[WORK INSTRUCTION] Tally the lines of the records below that include the word "shipping", and write down only that tally.

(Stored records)
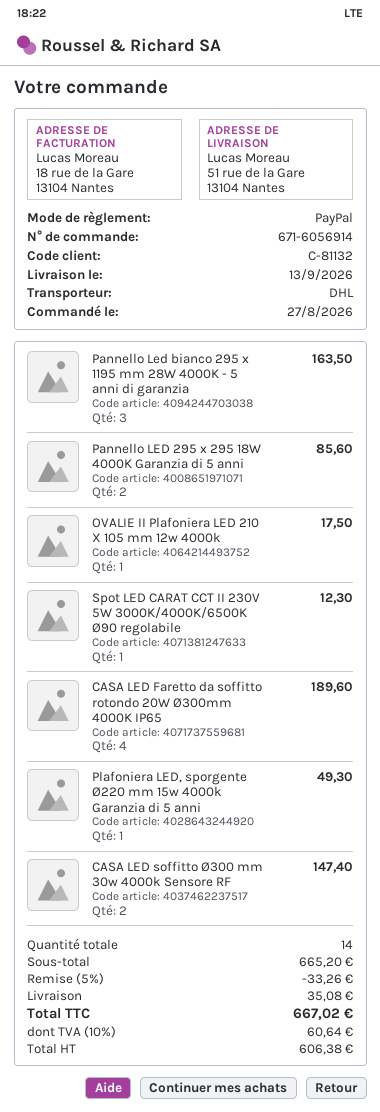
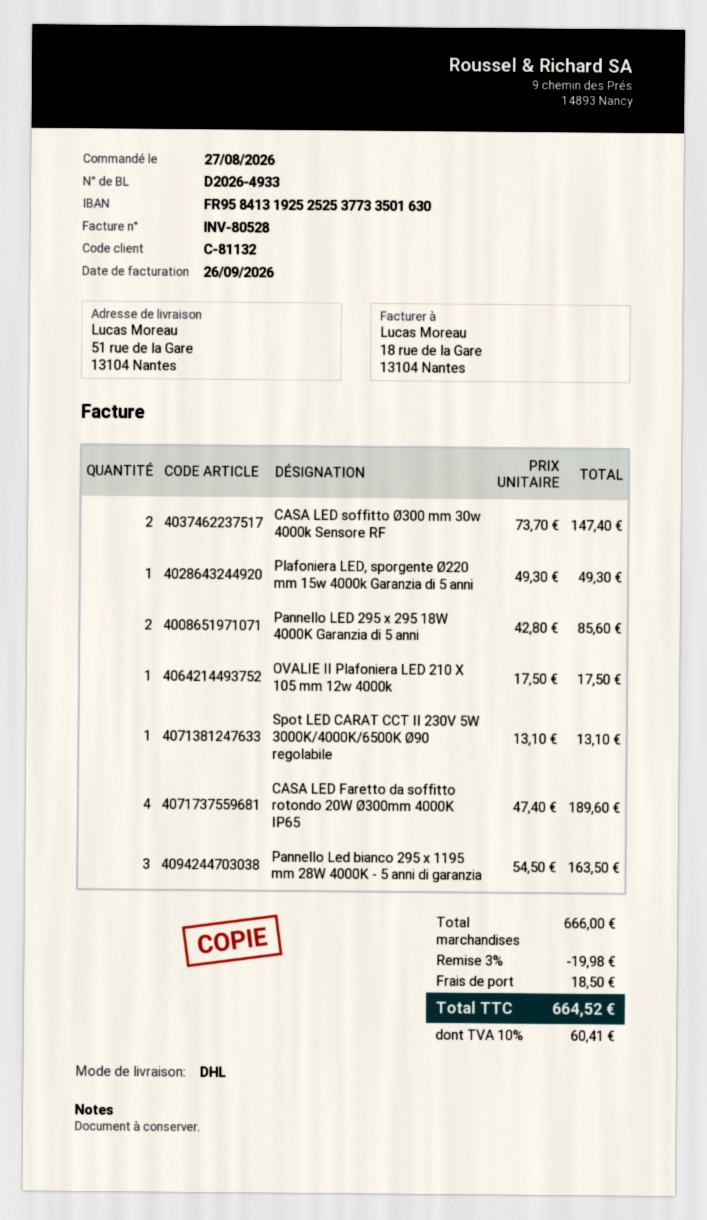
Spot LED CARAT CCT II 230V 5W 3000K/4000K/6500K Ø90 regolabile: 1 for 12.30 -> 1 for 13.10
subtotal: 665.20 -> 666.00
discount: 5% = 33.26 -> 3% = 19.98
shipping: 35.08 -> 18.50
tax: 10% = 60.64 -> 10% = 60.41
total: 667.02 -> 664.52

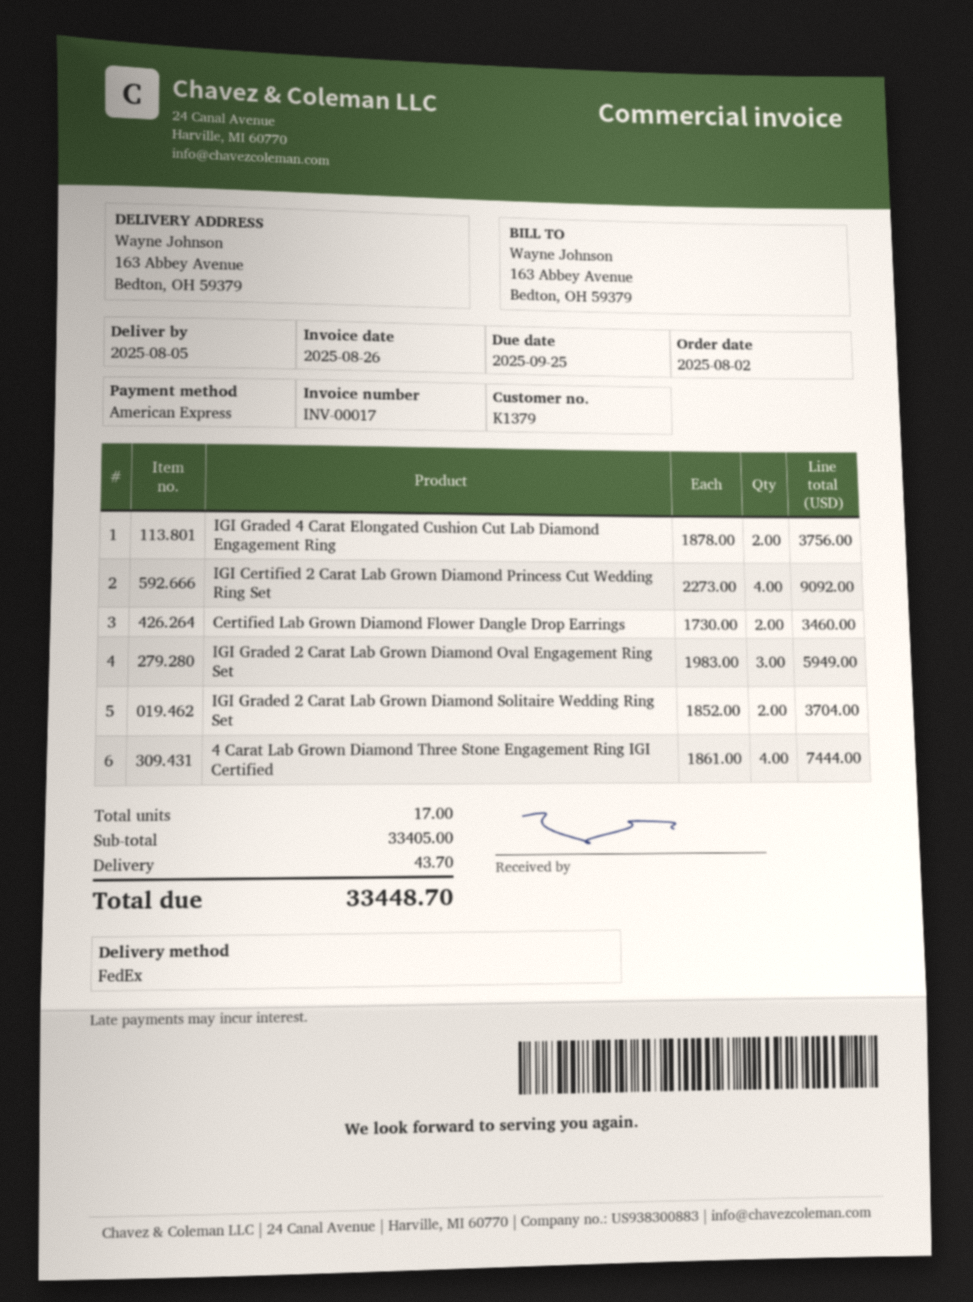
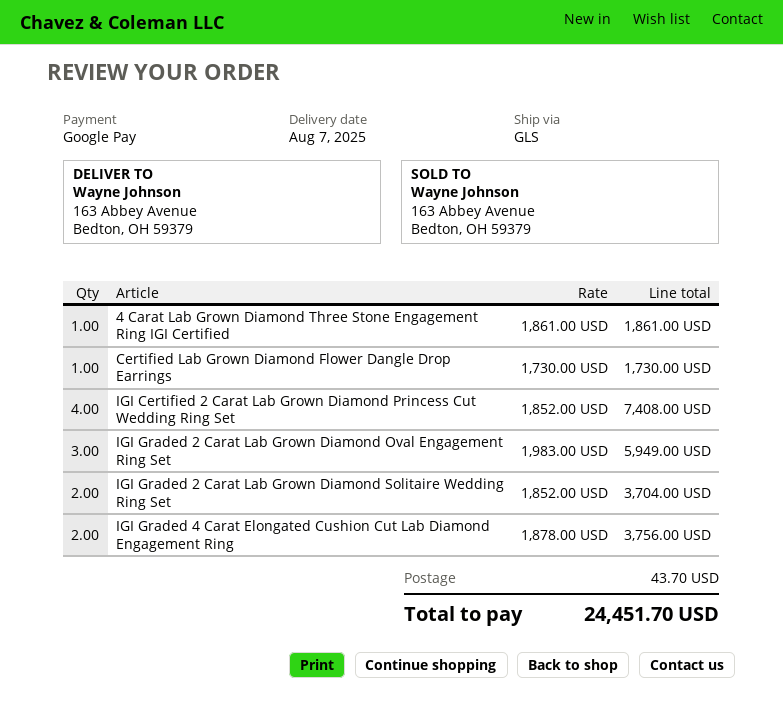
delivery date: 2025-08-05 -> 2025-08-07
payment method: American Express -> Google Pay
shipping method: FedEx -> GLS
IGI Certified 2 Carat Lab Grown Diamond Princess Cut Wedding Ring Set: 4 x 2273.00 = 9092.00 -> 4 x 1852.00 = 7408.00
Certified Lab Grown Diamond Flower Dangle Drop Earrings: 2 x 1730.00 = 3460.00 -> 1 x 1730.00 = 1730.00
4 Carat Lab Grown Diamond Three Stone Engagement Ring IGI Certified: 4 x 1861.00 = 7444.00 -> 1 x 1861.00 = 1861.00
total: 33448.70 -> 24451.70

[WRITTEN REPLY] 2